Panaitescu-Vifor's group continued to operate under the FNR name, moving the group to Cluj and publishing a new manifesto (Doctrina Fascismului Român (the Doctrine of Romanian Fascism)) in 1924. According to police reports, the group continued to have adherents in the Banat region and Bucharest, with smaller groups existing in Transylvania, but had fallen apart in Bukovina and Bessarabia. The group took on an increasingly antisemitic and xenophobic character, and proposed to expel foreigners and Jews from Romanian territory.

=== Final echoes: 1927-1929 ===
The FNR never achieved significant political influence. According to historians Armin Heinen and Bronwyn Cragg, its forces were weakened by ongoing internal power struggles and a lack of charismatic leadership. Researcher Roland Clark adds that a scandal involving the National Liberal Party and the Ion I. C. Brătianu cabinet also contributed to its collapse; in August 1923, three ministers from Brătianu's cabinet were found to have supported fascism, thus prompting attacks on the FNR by leaders from most of the major parties, ultimately collapsing under the pressure of discord and unpopularity.

By 1926, Panaitescu-Vifor, Băgulescu, and Spătaru remained active in the FNR, but the former lived abroad and was preoccupied by a diplomatic career and entrepreneurial ventures. The group shifted its focus to establishing a corporatist state in Romania, and to create a federation with nearby countries (Austria, Czechoslovakia, Hungary, Poland, Yugoslavia). The following year, Spătaru sought to establish relations with Hungarian officials, and advocated closer Romanian-Hungarian collaboration; by this point it appears that Panaitescu-Vifor had become inactive in the organization.

After the decline of the FNR, former members continued to be active in other fascist organizations. Panaitescu-Vifor established several press agencies and was appointed press councillor in Rome from 1940 onwards, developing close relationships with Octavian Goga, Nichifor Crainic, Ilie Rădulescu, Lucian Blaga, Vintilă Horia, Aron Cotruș, and other cultural figures of Romania's far-right. Gheorghe Băgulescu became associated with both LANC and Corneliu Zelea Codreanu's Legionary Movement, and served in diplomatic posts under the National Legionary State and under Ion Antonescu. Ștefan Zăvoianu became a member of the Legionary Movement, and was appointed police prefect of Bucharest by Horia Sima in 1940, participating in the Jilava massacre of 26 November 1940.

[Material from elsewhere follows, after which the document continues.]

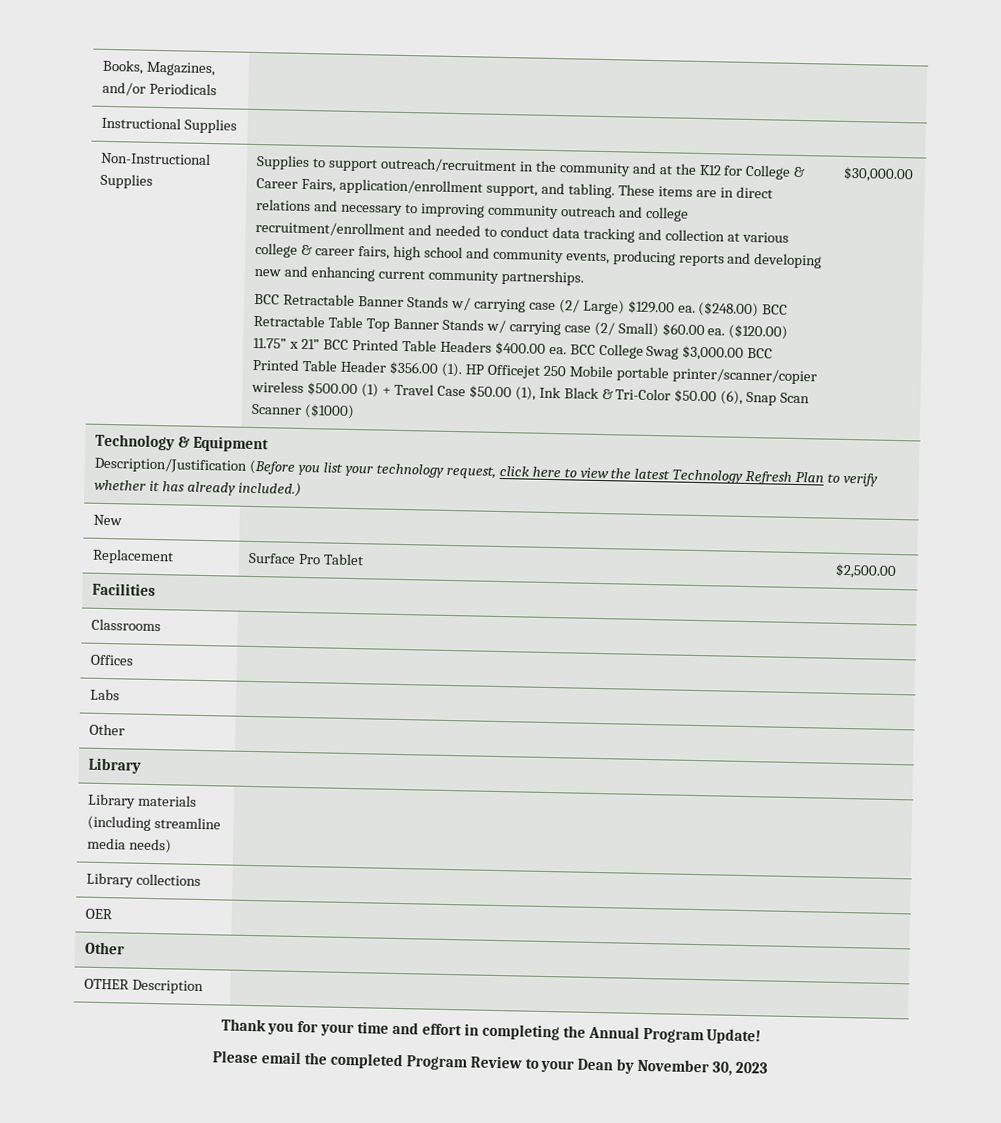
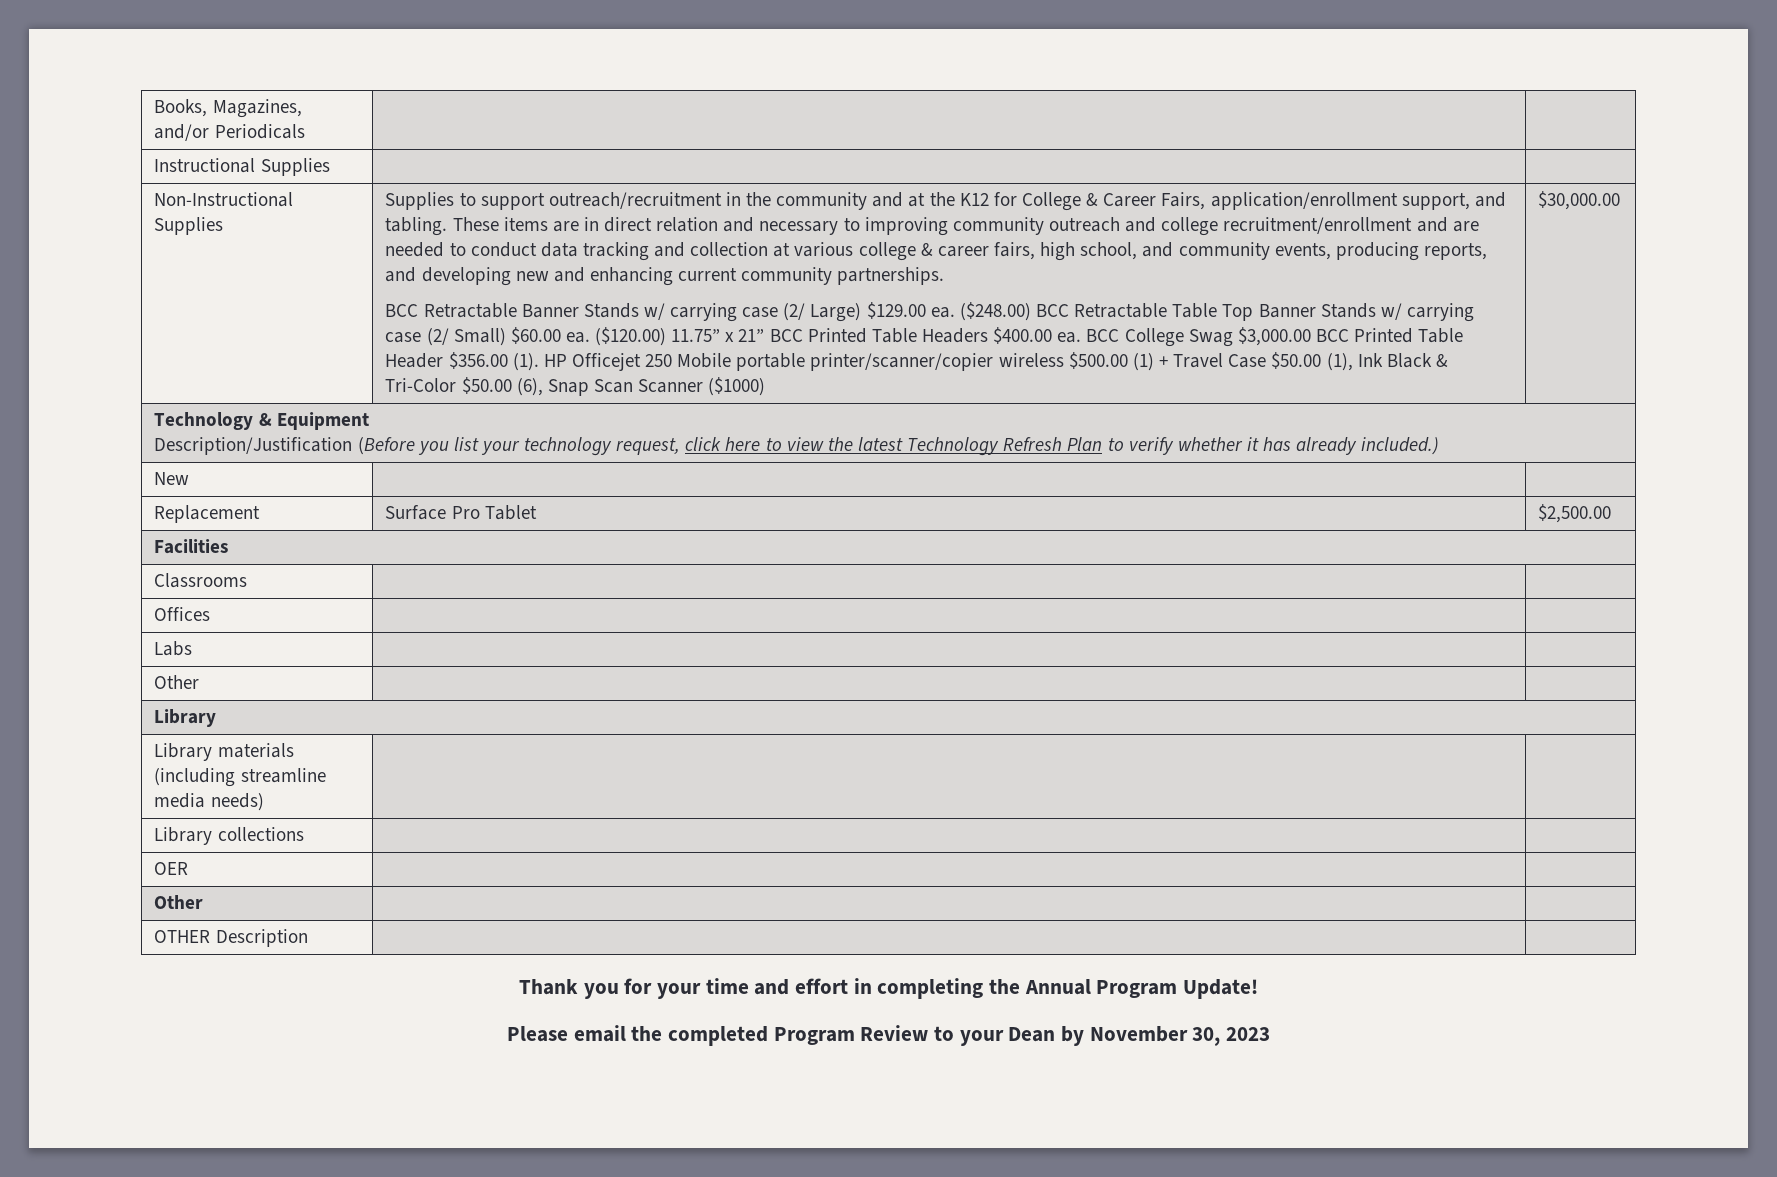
- These items are in direct relations and necessary to improving community outreach and college recruitment/enrollment and needed to conduct data tracking and collection at various college & career fairs, high school and community events, producing reports and developing new and enhancing current community partnerships.
+ These items are in direct relation and necessary to improving community outreach and college recruitment/enrollment and are needed to conduct data tracking and collection at various college & career fairs, high school, and community events, producing reports, and developing new and enhancing current community partnerships.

==== The "Fascist Plot" of 1929 ====
In April 1929, Colonel August Stoica (or Stoika), who at the time was in charge of another group using the FNR's name, tried to use FNR in his coup against government, variously described as an "operatic plot" or a "shambolic conspiracy". The conspirators were rounded up and made subject to a public trial, during which prosecution invoked the Mârzescu Law against fascist as well as communist sedition.